*ASSIGNED TASK*: Word for word, give the data again without its pictures.

*DATA SUPPLIED*:
::::

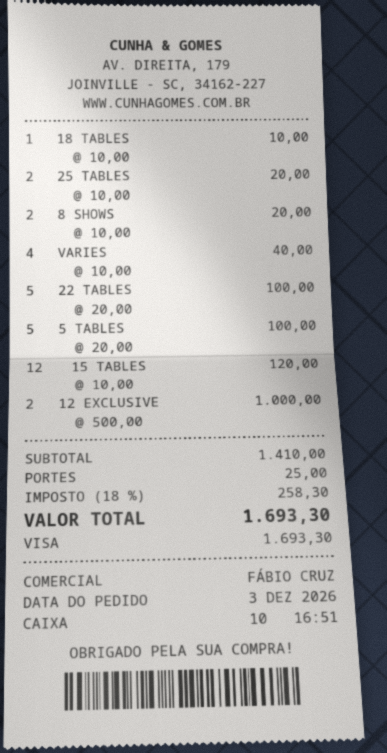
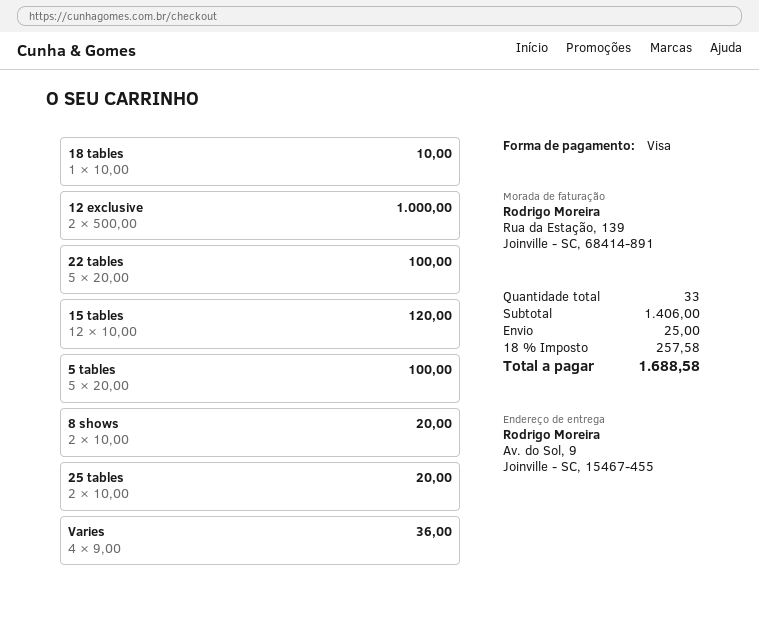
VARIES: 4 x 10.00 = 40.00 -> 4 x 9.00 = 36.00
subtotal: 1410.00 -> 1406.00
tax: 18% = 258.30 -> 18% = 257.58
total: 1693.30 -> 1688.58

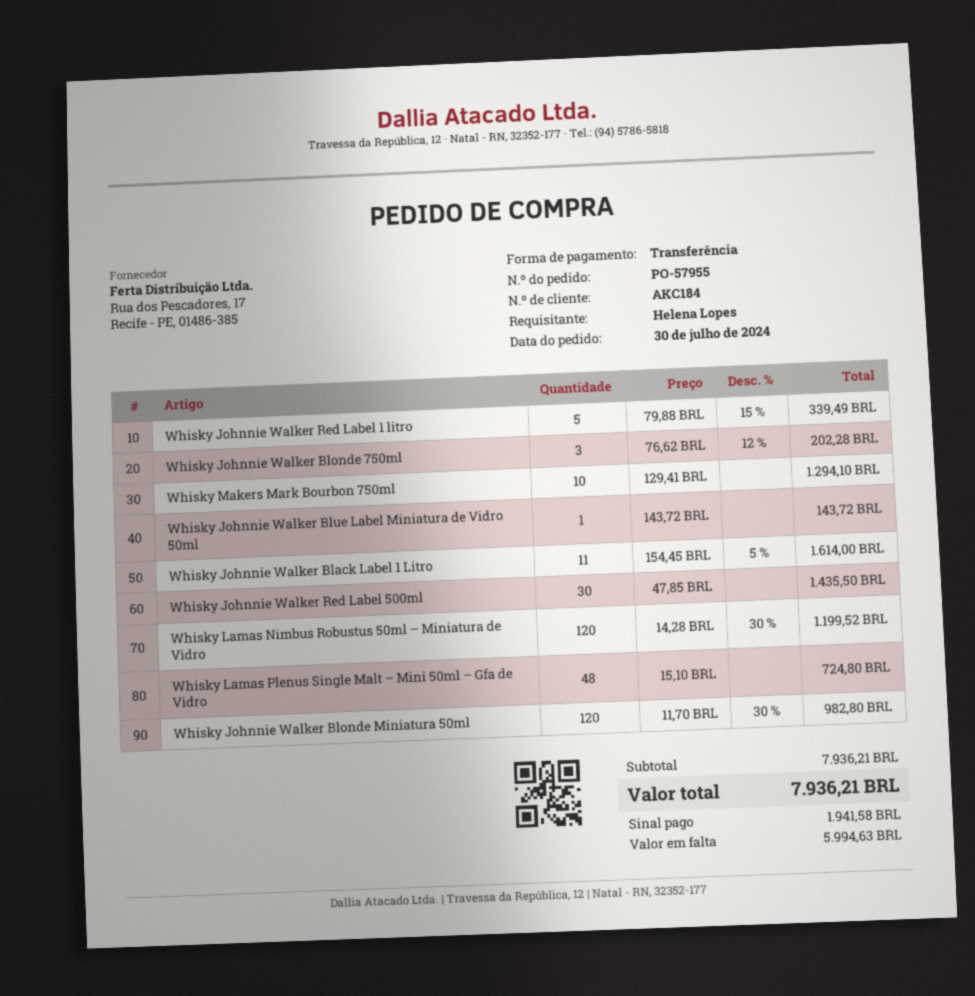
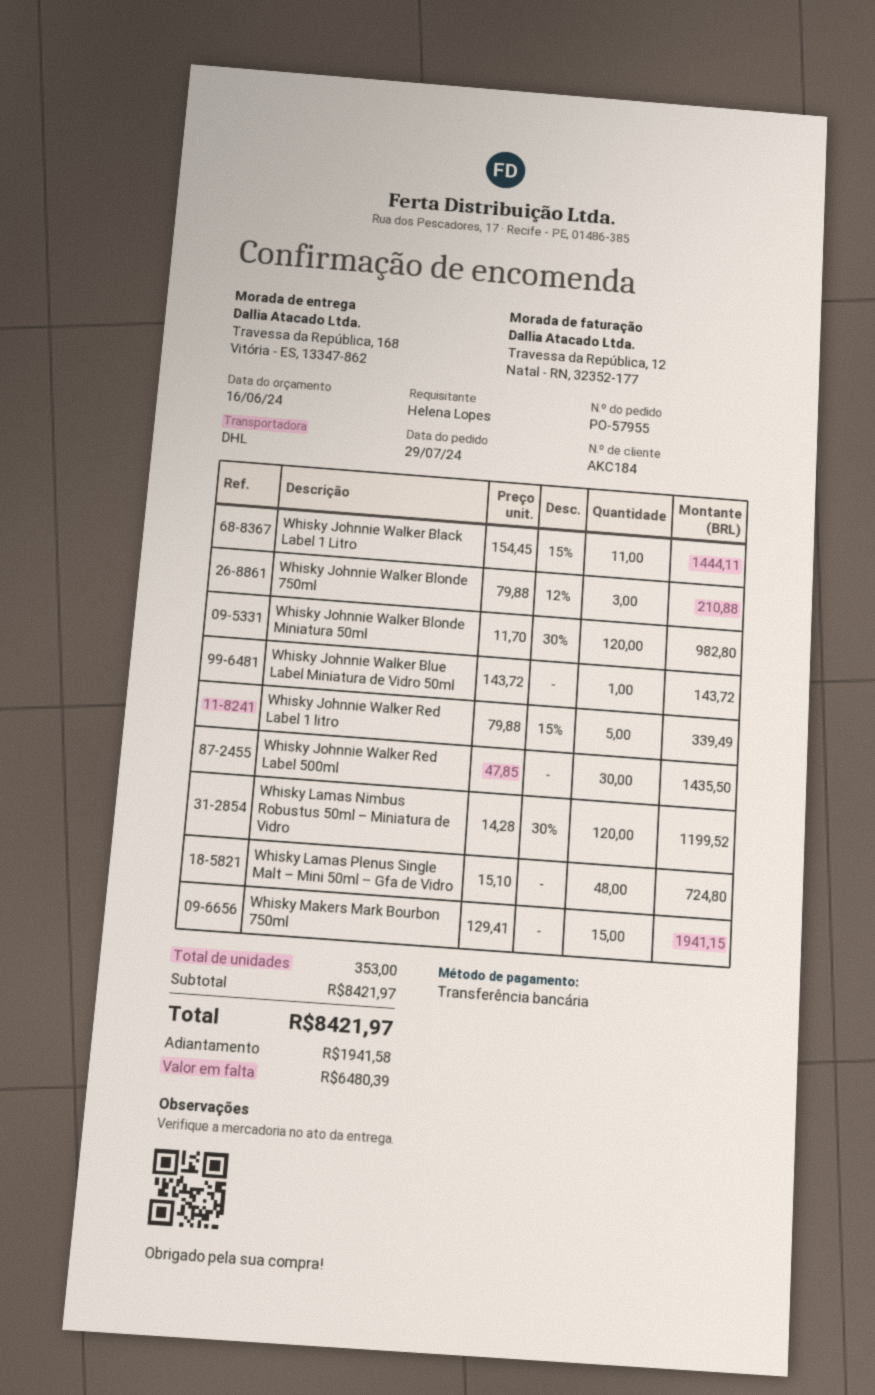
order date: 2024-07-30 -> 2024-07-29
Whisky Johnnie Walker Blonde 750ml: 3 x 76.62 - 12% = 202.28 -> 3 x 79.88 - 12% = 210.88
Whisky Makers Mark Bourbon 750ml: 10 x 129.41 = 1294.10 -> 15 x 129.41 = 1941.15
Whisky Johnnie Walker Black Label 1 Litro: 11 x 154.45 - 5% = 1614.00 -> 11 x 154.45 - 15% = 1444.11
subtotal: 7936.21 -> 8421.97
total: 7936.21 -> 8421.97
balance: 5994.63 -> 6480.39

::::

*RESPONSE FOR THIS EXERCISE*:
VARIES: 4 x 10.00 = 40.00 -> 4 x 9.00 = 36.00
subtotal: 1410.00 -> 1406.00
tax: 18% = 258.30 -> 18% = 257.58
total: 1693.30 -> 1688.58

order date: 2024-07-30 -> 2024-07-29
Whisky Johnnie Walker Blonde 750ml: 3 x 76.62 - 12% = 202.28 -> 3 x 79.88 - 12% = 210.88
Whisky Makers Mark Bourbon 750ml: 10 x 129.41 = 1294.10 -> 15 x 129.41 = 1941.15
Whisky Johnnie Walker Black Label 1 Litro: 11 x 154.45 - 5% = 1614.00 -> 11 x 154.45 - 15% = 1444.11
subtotal: 7936.21 -> 8421.97
total: 7936.21 -> 8421.97
balance: 5994.63 -> 6480.39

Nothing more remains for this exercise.